- Work to be completed -
In the records that follow, locate every line with "DESEMBOLSAR" and extract it.

- Data supplied -
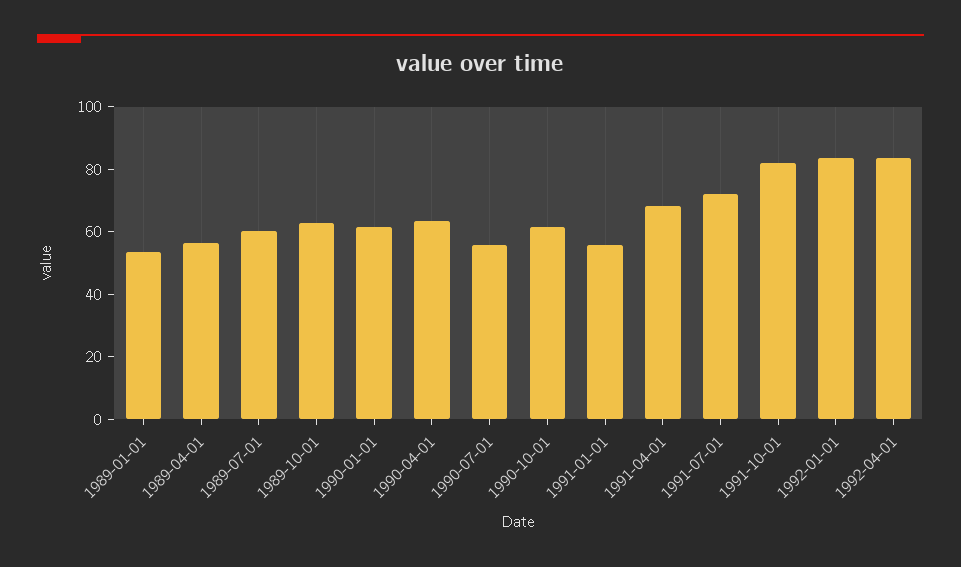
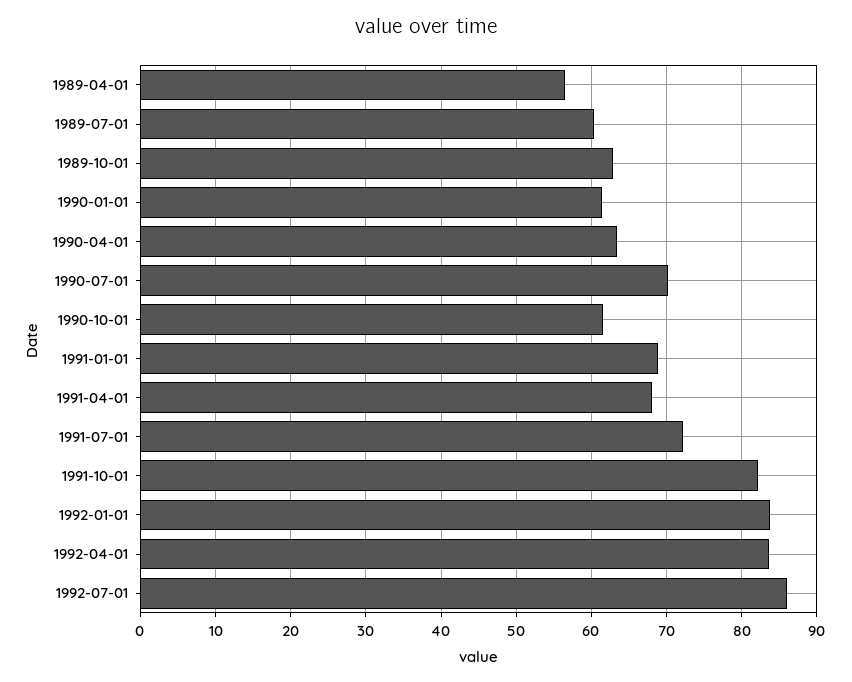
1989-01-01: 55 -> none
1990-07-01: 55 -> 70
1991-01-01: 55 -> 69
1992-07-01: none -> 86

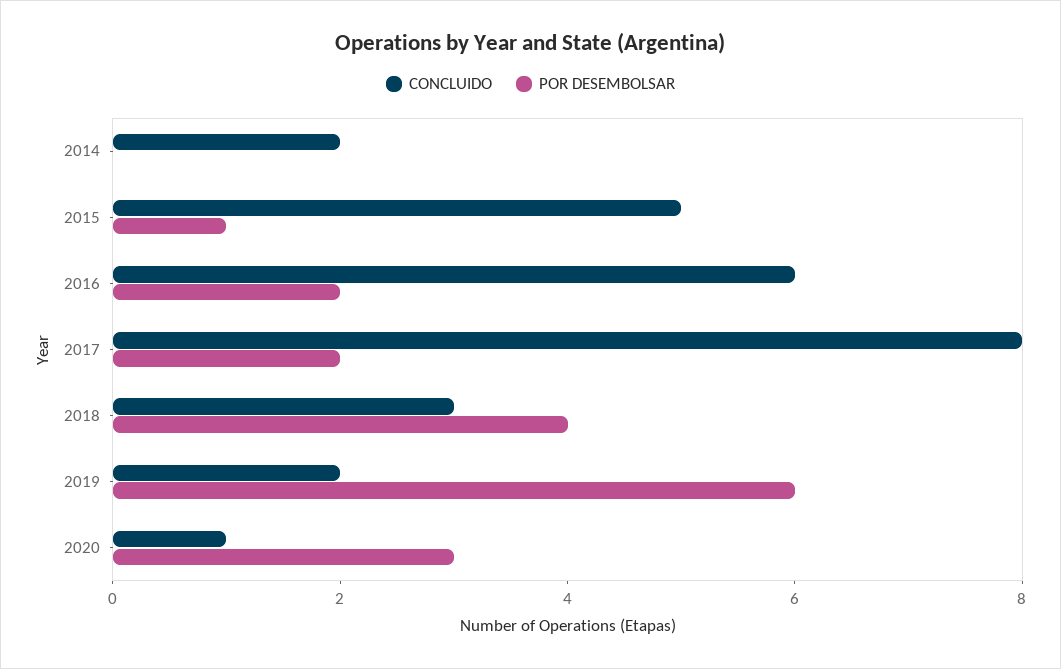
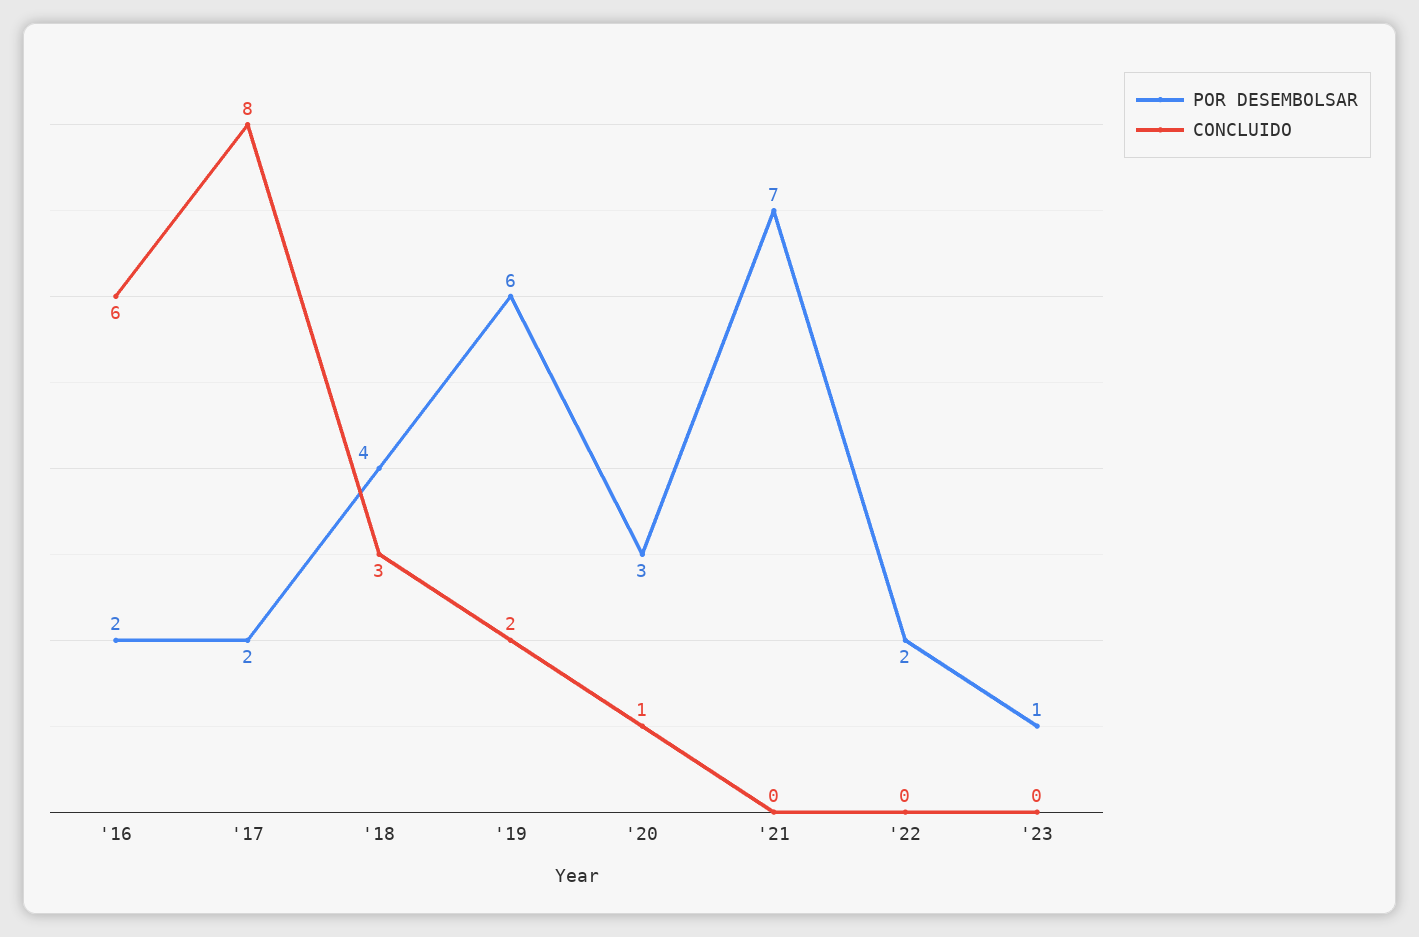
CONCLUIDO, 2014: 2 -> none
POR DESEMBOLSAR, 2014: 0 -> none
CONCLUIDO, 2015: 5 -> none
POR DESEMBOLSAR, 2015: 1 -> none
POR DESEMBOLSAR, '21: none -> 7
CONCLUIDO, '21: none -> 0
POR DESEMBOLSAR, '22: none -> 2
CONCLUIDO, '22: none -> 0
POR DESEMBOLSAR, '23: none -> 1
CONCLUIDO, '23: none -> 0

- Task solution -
POR DESEMBOLSAR, 2014: 0 -> none
POR DESEMBOLSAR, 2015: 1 -> none
POR DESEMBOLSAR, '21: none -> 7
POR DESEMBOLSAR, '22: none -> 2
POR DESEMBOLSAR, '23: none -> 1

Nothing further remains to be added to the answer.